Wearing a face covering
What a face covering is
A face covering can be a covering of any type, except a face shield, that covers the mouth and nose.
It is recommended that it be made of cloth or other textiles and should be two, and preferably three, layers thick and fit snugly while allowing you to breathe easily.
Religious face coverings that cover the mouth and the nose count as face coverings for these purposes.
Transparent face coverings which assist communication for those who rely on lip-reading and facial expressions can also be worn.
Face shields may be used, but only if they are worn in addition to a face covering underneath, as the evidence shows that they do not provide adequate protection on their own as they do not adequately cover the mouth, nose and chin.
There is no requirement for face coverings to meet specific levels of filtration efficiency and breathability.
In June 2020 the British Retail Consortium released a specification for Textile Barrier Face Coverings designed for both disposable and reusable face coverings. The specification sets out the design, performance and chemical requirements of coverings, as well as labelling instructions, but does not include tests for filtration efficiency.
The British Standards Institute adopted the specification for “barrier masks”, which is a kite mark standard and can be downloaded. Buying or selling a kite marked standard provides consumers with confidence that their face covering provides some level of protection. There is no requirement for face coverings to meet any specific quality standards.
What a face mask is
A face mask is not the same as a face covering. A face mask is a surgical or medical grade mask, often worn with other personal protective equipment (PPE), that is used in health and social care situations. This is a link to the guide on masks and face coverings developed by the British Standards Institute.

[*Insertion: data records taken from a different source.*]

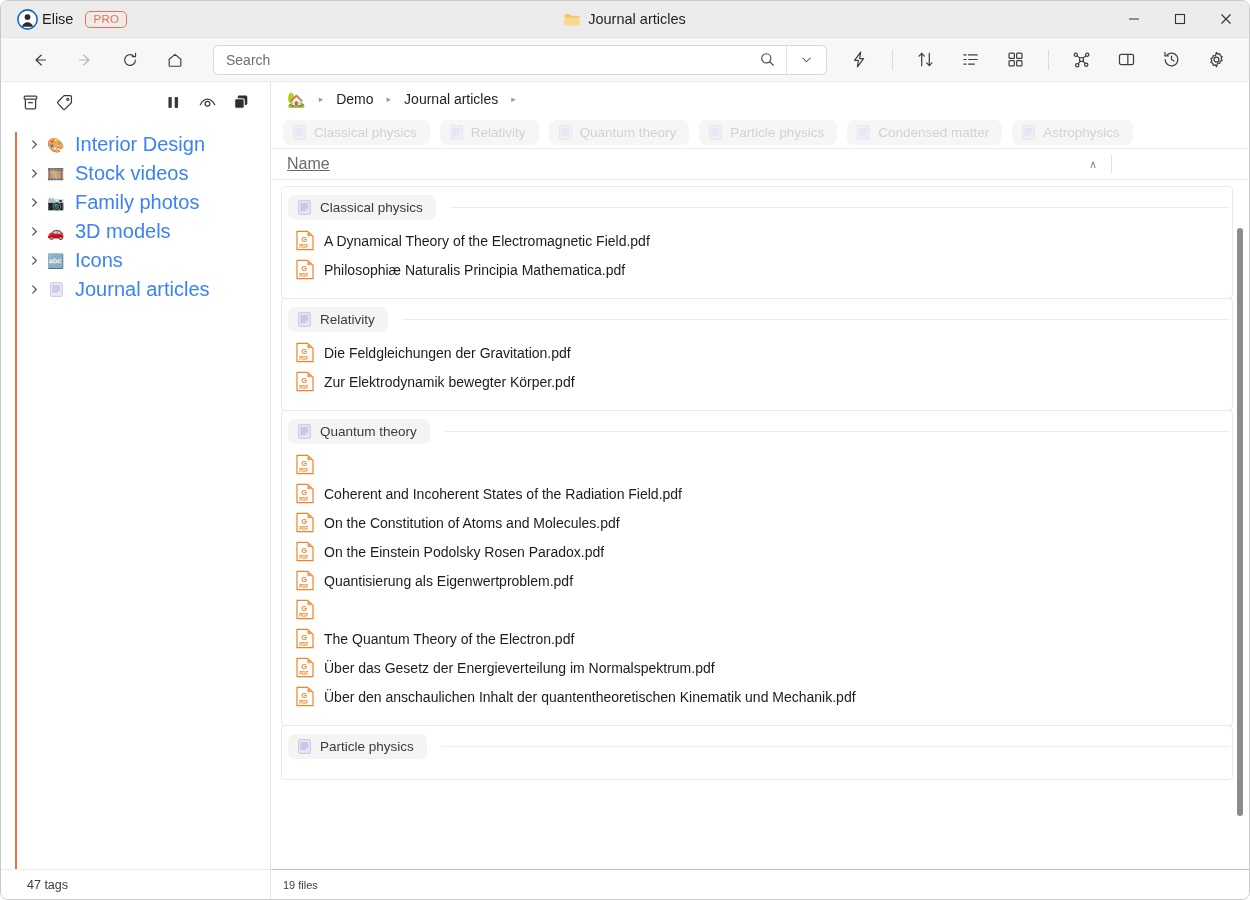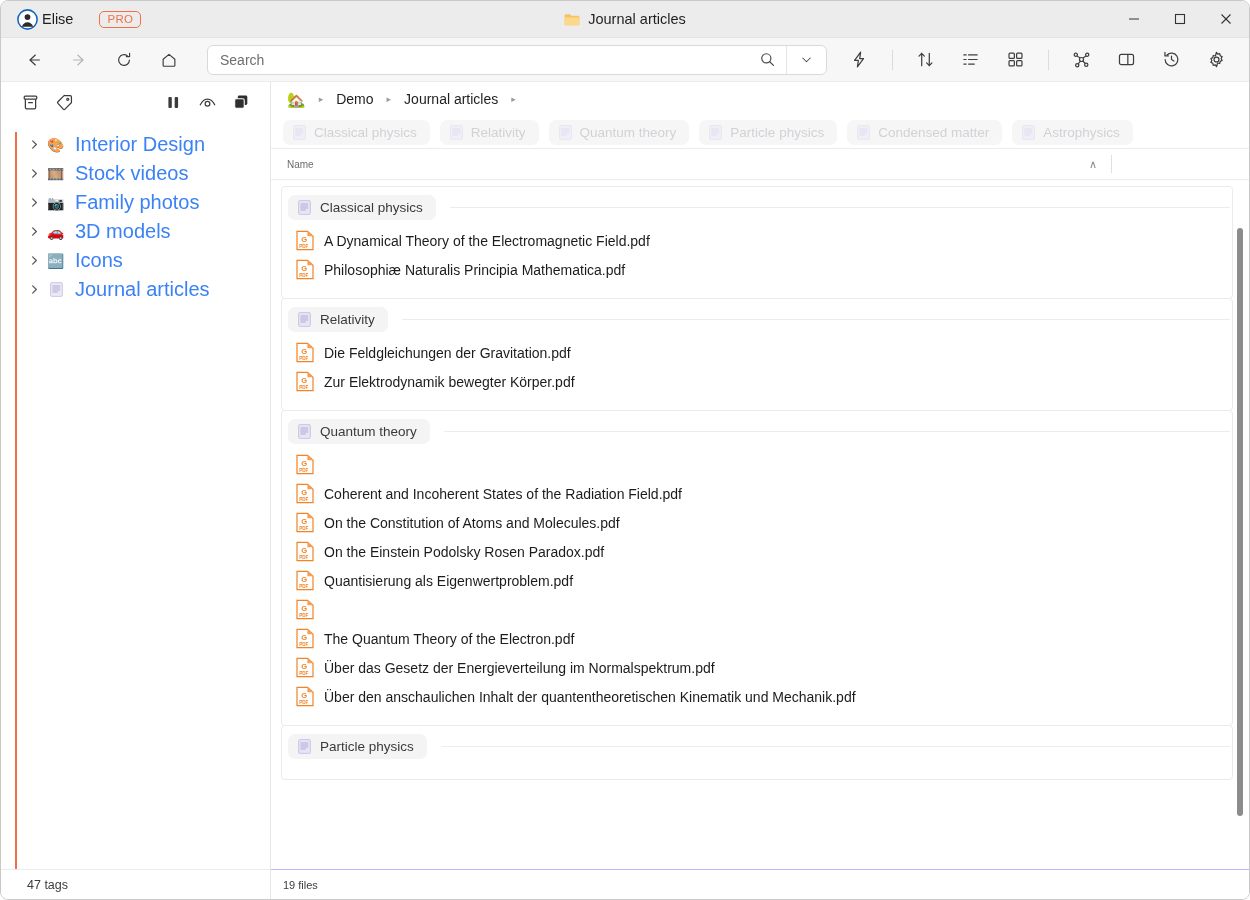--- a/index.html
+++ b/index.html
@@ -31,7 +31,7 @@
   .avatar-ic { width: 21px; height: 21px; display:block; }
   .user-name { font-size: 14.5px; color: #1f1f1f; }
   .pro-badge {
-    margin-left: 22px;
+    margin-left: 8px;
     border: 1px solid #f0714a;
     color: #f0714a;
     border-radius: 5px;

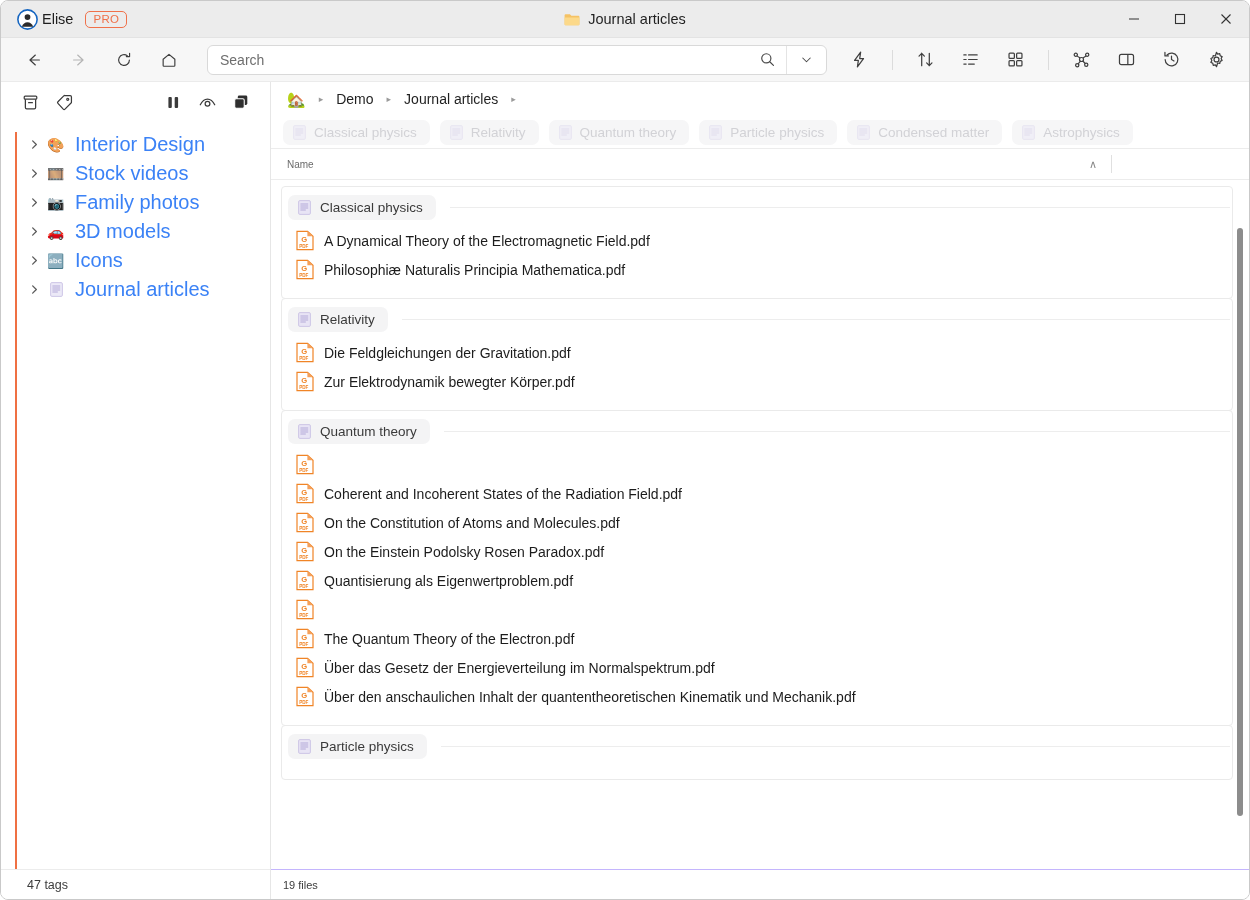--- a/index.html
+++ b/index.html
@@ -59,7 +59,7 @@
     height: 44px; flex: 0 0 44px;
     background: #f7f7f7;
     display: flex; align-items: center;
-    padding: 0 14px 0 14px;
+    padding: 0 14px 0 20px;
     gap: 8px;
     border-bottom: 1px solid #ebebeb;
   }

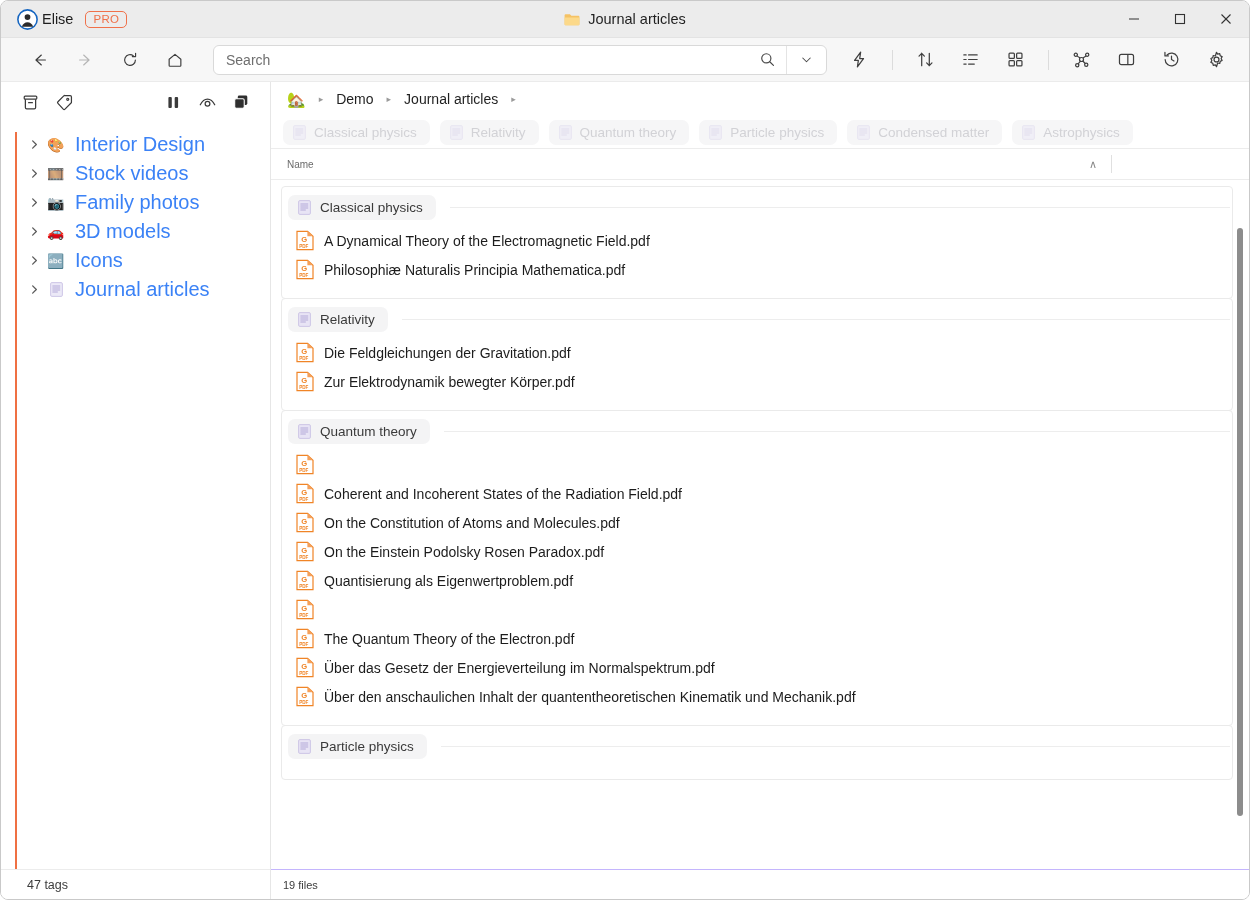--- a/index.html
+++ b/index.html
@@ -185,7 +185,7 @@
     border-bottom: 1px solid #ececec;
     background: #fff;
   }
-  .colhead-name { font-size: 10px; color: #6b6b6b; }
+  .colhead-name { font-size: 16px; color: #6b6b6b; text-decoration: underline; }
   .colhead-right { margin-left: auto; display: flex; align-items: center; }
   .sort-caret { color: #888; font-size: 11px; padding: 0 14px; }
   .col-div { width: 1px; height: 18px; background: #e0e0e0; }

How to wear and care for your face covering
The appropriate use, storage and cleaning or disposal of face coverings are essential to make them as effective as possible.
Face coverings should:
- securely cover your mouth and nose and chin and
- fit snugly so that there are no gaps for air to escape out the sides or bottom
- wash and reuse your own face coverings rather than using single use face coverings
- always wash or sanitise your hands before putting on or taking off a face covering and avoid touching your face when wearing one. If you do touch your face covering, wash or sanitise your hands immediately afterwards
- replace your face coverings immediately with clean ones if they become wet or dirty
- wash face coverings after every use - for example after a school day, or a trip to the supermarket. Although a face covering might not look dirty, it could have invisible germs on it
- wash face coverings on the highest setting suitable for the fabric, preferably 60°C if using a washing machine
- hand wash your face covering using detergent and warm to hot water and then iron it once dry to make sure all the germs are killed, if you do not have a washing machine
If you need to store your face covering, for example, in your pocket, try to use a washable bag or container so that you keep it as clean as possible.
Do not put your face covering down on surfaces as invisible germs could contaminate it.

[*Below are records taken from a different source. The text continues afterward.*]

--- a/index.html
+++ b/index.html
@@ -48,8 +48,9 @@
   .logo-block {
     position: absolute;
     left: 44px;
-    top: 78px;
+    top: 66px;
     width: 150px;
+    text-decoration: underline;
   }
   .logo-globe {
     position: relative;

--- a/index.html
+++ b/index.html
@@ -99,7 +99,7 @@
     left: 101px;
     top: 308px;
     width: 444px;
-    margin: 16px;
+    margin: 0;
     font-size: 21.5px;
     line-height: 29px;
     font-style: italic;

Transparent face coverings are also available and they should be cleaned after every use. Follow the washing instructions provided with the product.
If you have coronavirus or live with someone who does, you need to take extra precautions before throwing away disposable face coverings. Double bag personal waste items that have been in contact with the person (including face covering or gloves), store the waste safely for 72 hours, then throw it in the bin.
If your face covering is not reusable, you should dispose of it safely in the general waste bin. Disposable face coverings and gloves cannot be recycled. More information on correct disposal of face coverings is available on the Zero Waste Scotland website as part of the wider Managing our Waste campaign. If possible, RSPCA encourage people to cut the straps of face covering before disposing of them to avoid the possibility of wildlife becoming trapped and distressed.